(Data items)
◆ ◆ ◆ ◆ ◆ ◆ ◆

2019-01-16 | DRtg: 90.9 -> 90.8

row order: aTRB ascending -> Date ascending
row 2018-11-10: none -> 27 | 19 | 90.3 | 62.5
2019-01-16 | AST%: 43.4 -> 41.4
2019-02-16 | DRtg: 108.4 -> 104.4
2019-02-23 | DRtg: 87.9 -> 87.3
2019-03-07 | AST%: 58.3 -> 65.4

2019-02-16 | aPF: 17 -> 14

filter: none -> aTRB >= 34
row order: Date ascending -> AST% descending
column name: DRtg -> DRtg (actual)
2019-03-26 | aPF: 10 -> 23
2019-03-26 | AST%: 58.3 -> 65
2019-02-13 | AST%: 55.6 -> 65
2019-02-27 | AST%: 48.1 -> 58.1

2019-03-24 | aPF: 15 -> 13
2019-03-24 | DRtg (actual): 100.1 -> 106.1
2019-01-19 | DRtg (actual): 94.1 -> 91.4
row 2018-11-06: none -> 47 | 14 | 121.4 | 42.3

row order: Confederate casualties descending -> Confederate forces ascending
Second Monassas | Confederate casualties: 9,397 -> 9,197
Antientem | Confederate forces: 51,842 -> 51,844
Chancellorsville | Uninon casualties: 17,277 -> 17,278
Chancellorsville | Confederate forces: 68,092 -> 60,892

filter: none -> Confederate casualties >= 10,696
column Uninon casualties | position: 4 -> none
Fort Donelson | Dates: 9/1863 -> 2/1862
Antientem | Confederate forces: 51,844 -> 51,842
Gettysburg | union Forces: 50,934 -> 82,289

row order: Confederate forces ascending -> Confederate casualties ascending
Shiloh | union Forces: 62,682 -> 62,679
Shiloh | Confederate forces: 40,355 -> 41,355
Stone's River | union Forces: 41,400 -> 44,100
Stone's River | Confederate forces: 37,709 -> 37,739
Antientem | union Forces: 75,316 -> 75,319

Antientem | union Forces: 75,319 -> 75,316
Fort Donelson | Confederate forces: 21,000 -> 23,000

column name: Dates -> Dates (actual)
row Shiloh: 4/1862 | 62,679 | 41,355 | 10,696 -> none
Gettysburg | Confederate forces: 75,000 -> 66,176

◆ ◆ ◆ ◆ ◆ ◆ ◆

» Try it:
Begin at the line above that has "row order: Confederate casualties" and stop after the line that has "Stone's River | union", copying each line exactly and adding nothing else.

» Problem solution:
row order: Confederate casualties descending -> Confederate forces ascending
Second Monassas | Confederate casualties: 9,397 -> 9,197
Antientem | Confederate forces: 51,842 -> 51,844
Chancellorsville | Uninon casualties: 17,277 -> 17,278
Chancellorsville | Confederate forces: 68,092 -> 60,892

filter: none -> Confederate casualties >= 10,696
column Uninon casualties | position: 4 -> none
Fort Donelson | Dates: 9/1863 -> 2/1862
Antientem | Confederate forces: 51,844 -> 51,842
Gettysburg | union Forces: 50,934 -> 82,289

row order: Confederate forces ascending -> Confederate casualties ascending
Shiloh | union Forces: 62,682 -> 62,679
Shiloh | Confederate forces: 40,355 -> 41,355
Stone's River | union Forces: 41,400 -> 44,100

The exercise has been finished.